She’d been bullied for years about her weight, her skin complexion and the way she talked. In seventh grade, a classmate called her stupid in science after she asked a question. After that, she stopped speaking up in class.
By her freshman year in 2019, Jackson had come to believe the taunts. She tried to disappear at school — kept her head down, sat in the back, wore hoodies.
“I truly felt like I would never be good enough for anyone,” Jackson recalled in an interview last month.
While Jackson may have felt alone, she’s part of what experts are calling a crisis in the mental health of girls.

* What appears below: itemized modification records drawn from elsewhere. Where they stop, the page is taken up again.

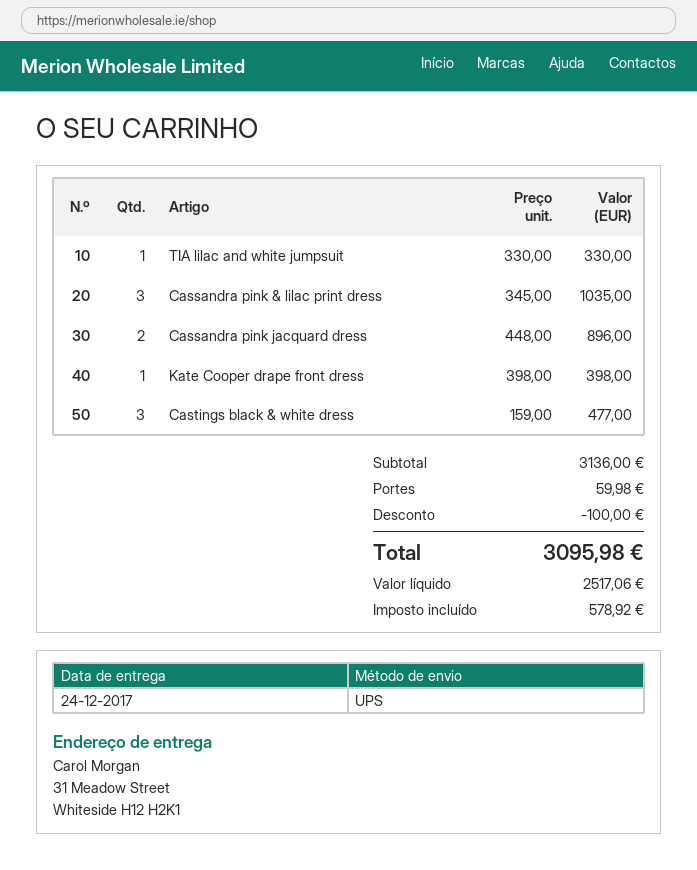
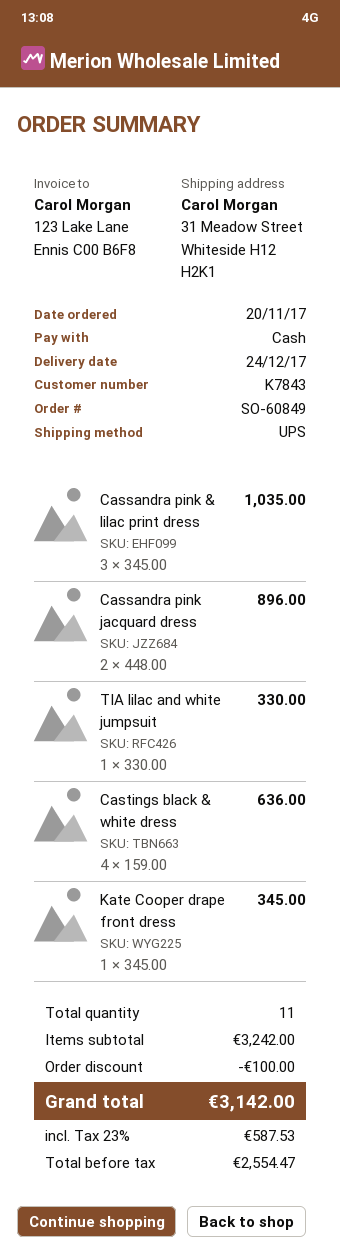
Kate Cooper drape front dress: 1 x 398.00 = 398.00 -> 1 x 345.00 = 345.00
Castings black & white dress: 3 x 159.00 = 477.00 -> 4 x 159.00 = 636.00
subtotal: 3136.00 -> 3242.00
shipping: 59.98 -> none
net: 2517.06 -> 2554.47
tax: 578.92 -> 587.53
total: 3095.98 -> 3142.00

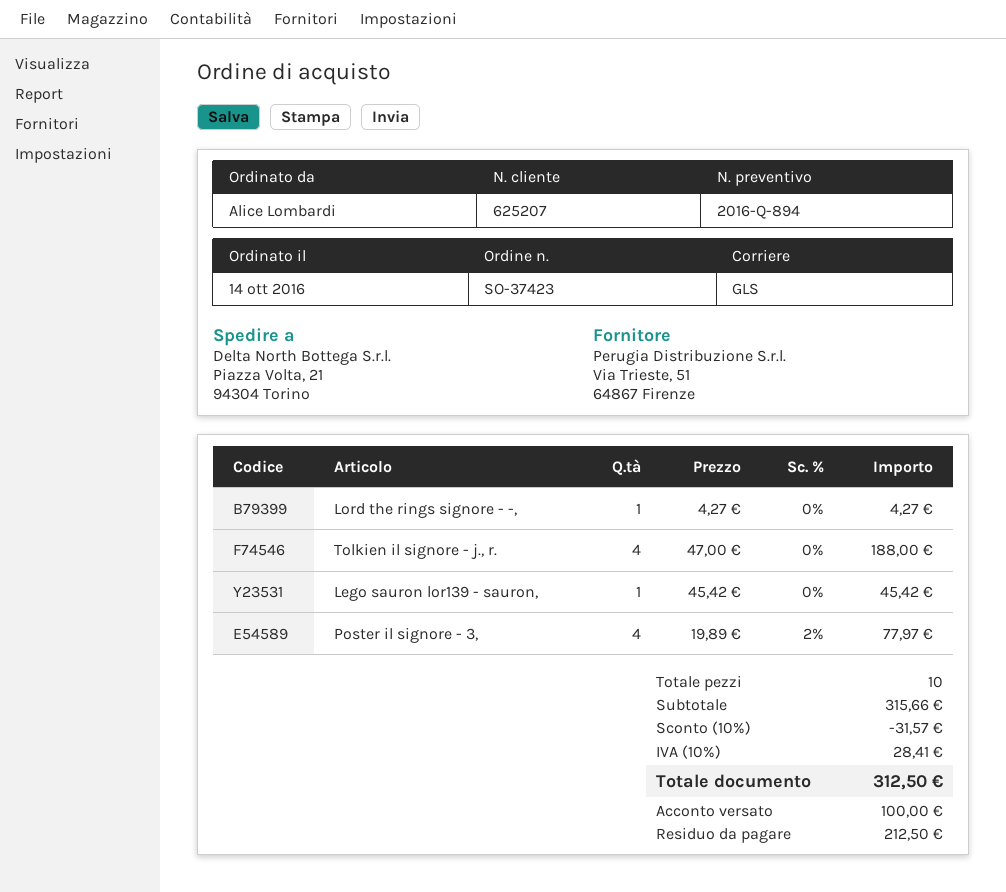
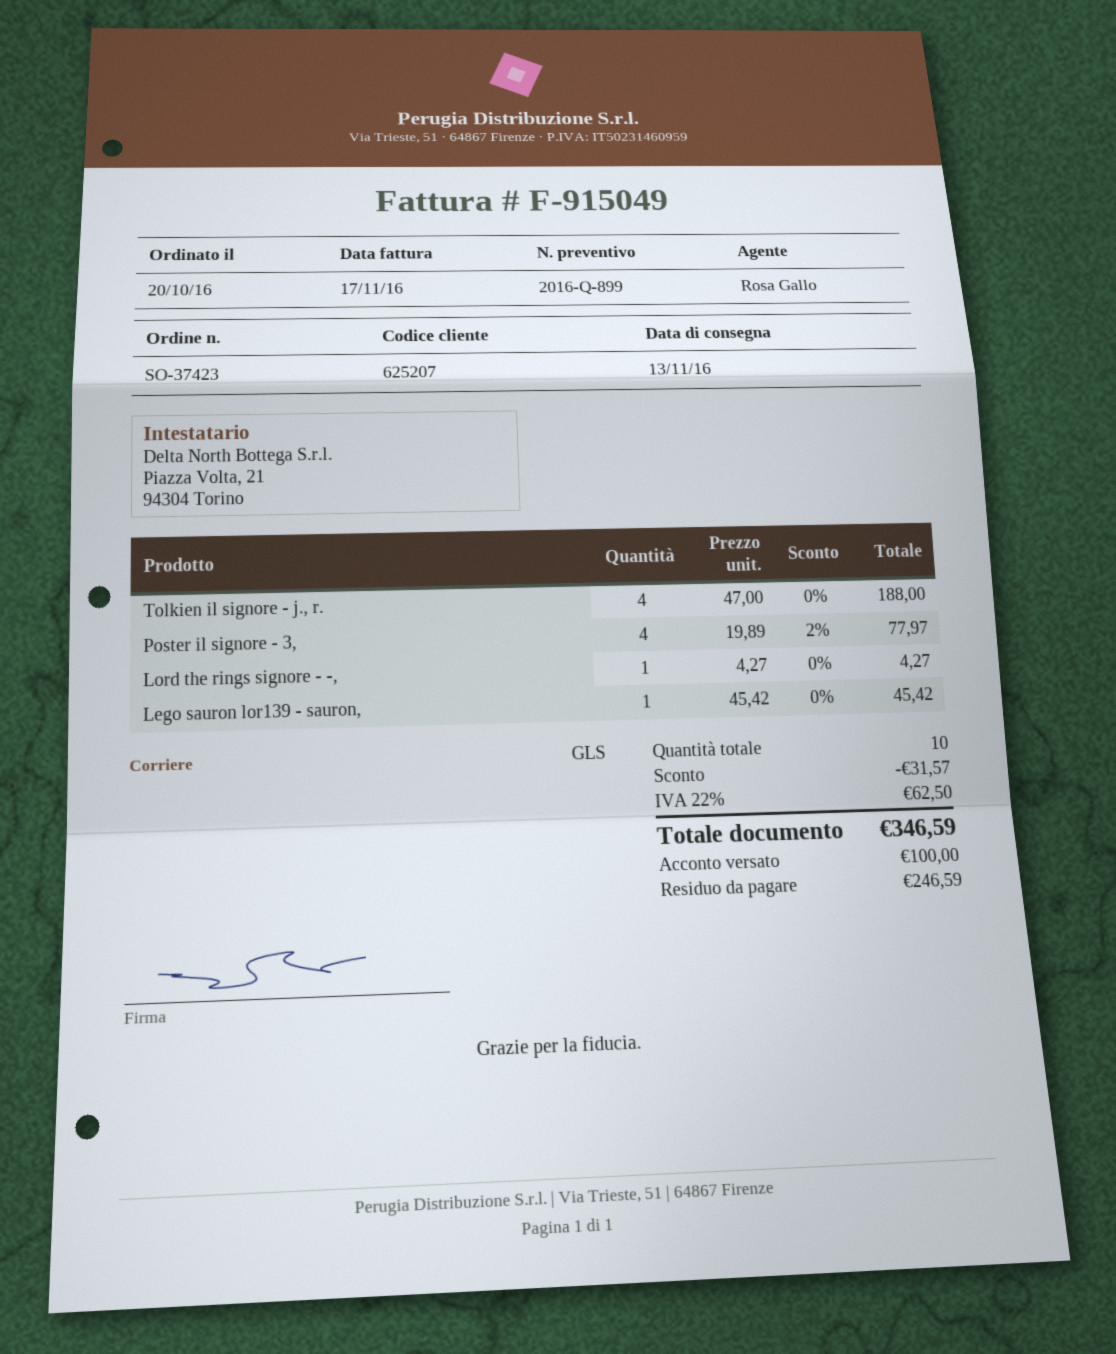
quote number: 2016-Q-894 -> 2016-Q-899
order date: 2016-10-14 -> 2016-10-20
tax: 10% = 28.41 -> 22% = 62.50
total: 312.50 -> 346.59
balance: 212.50 -> 246.59

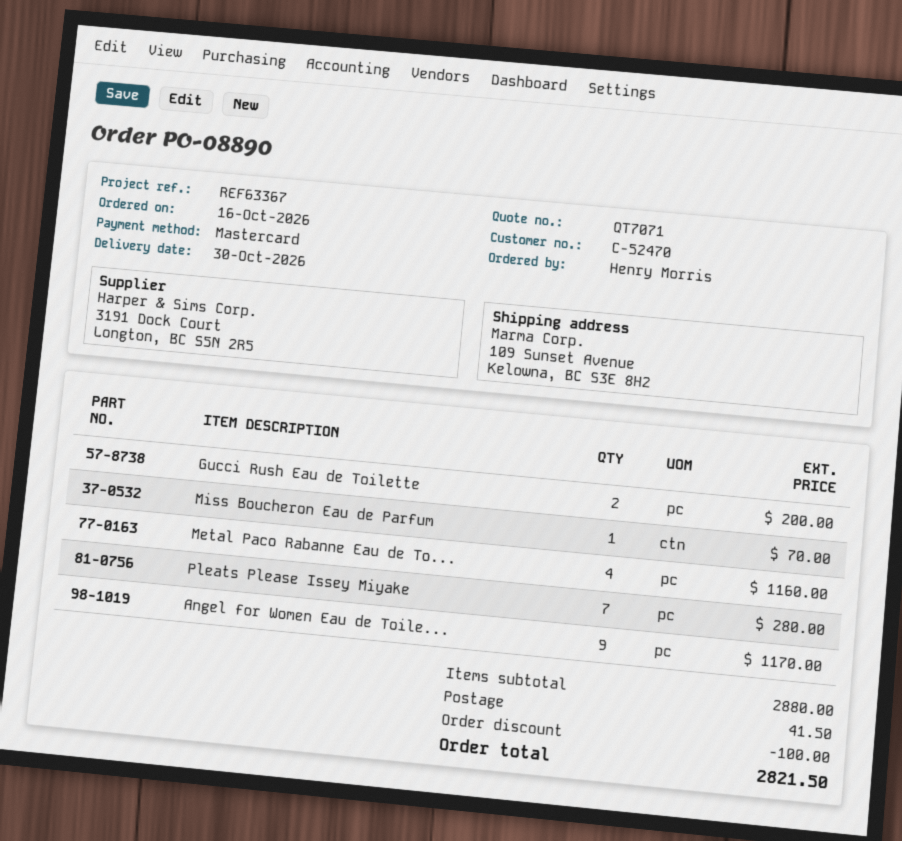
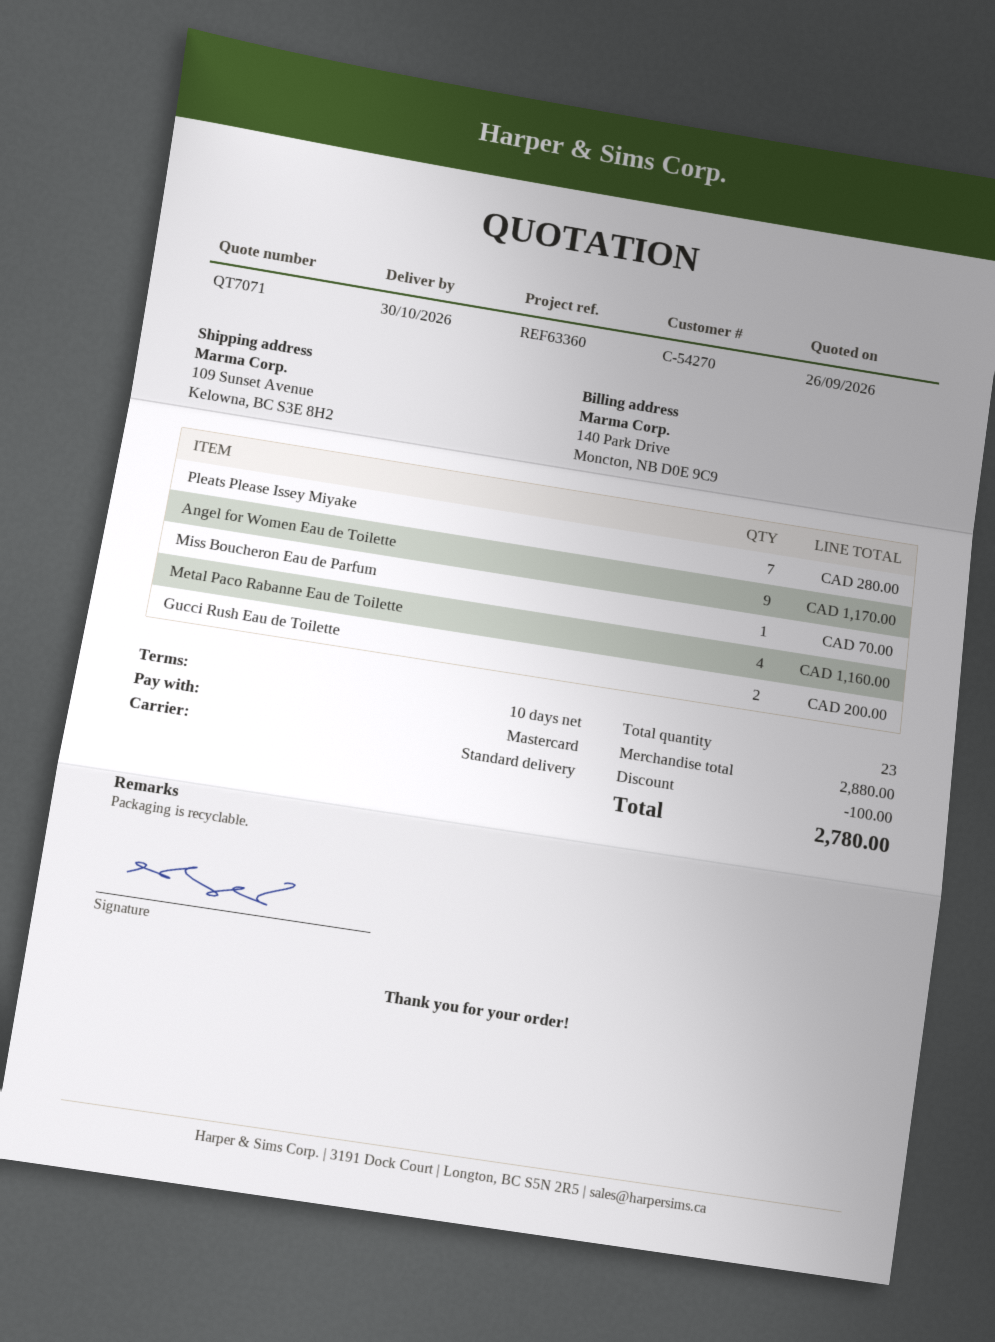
customer number: C-52470 -> C-54270
reference: REF63367 -> REF63360
shipping: 41.50 -> none
total: 2821.50 -> 2780.00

A recent report from the Centers for Disease Control and Prevention found that in 2021, almost 60% of high school girls in the U.S. felt persistent feelings of sadness or hopelessness, nearly 20% had experienced sexual violence, and 25% had made a suicide plan. Clinicians, educators and policymakers around the country are racing for solutions. A recent study suggests that a Chicago-based program could be a model to help girls throughout the U.S. — especially girls of color — cope with the trauma and distress many face.
Working on Womanhood
The education nonprofit Youth Guidance launched the program Working on Womanhood – or WOW – in 11 Chicago public high schools in 2011. The school-based counseling and mentoring program was developed by Black and Latina women to help girls in their community who experienced high levels of trauma but received little mental health support.
Over the last decade Ngozi Harris, WOW's director of program and staff development, has worked with hundreds of girls who have seen loved ones die in front of their eyes, been raped or had to deal with hunger and homelessness. A large body of research shows those kinds of childhood trauma often lead to depression, addiction and suicide. But Harris said mental health resources are often funneled to boys, whose symptoms tend to stand out more.
“The narrative for girls is they don't need help because they're getting straight A's. Our boys, on the other hand, are acting out a lot, and they need more support,” Harris said. “For us, it is about making sure that everybody understands that just because she's able to sit quietly doesn't mean that she's not going through something and needs support.”
WOW counselors meet with small groups of girls weekly during the school year, relying on techniques like cognitive behavioral therapy to help the girls develop healthy coping skills and take more control of their lives.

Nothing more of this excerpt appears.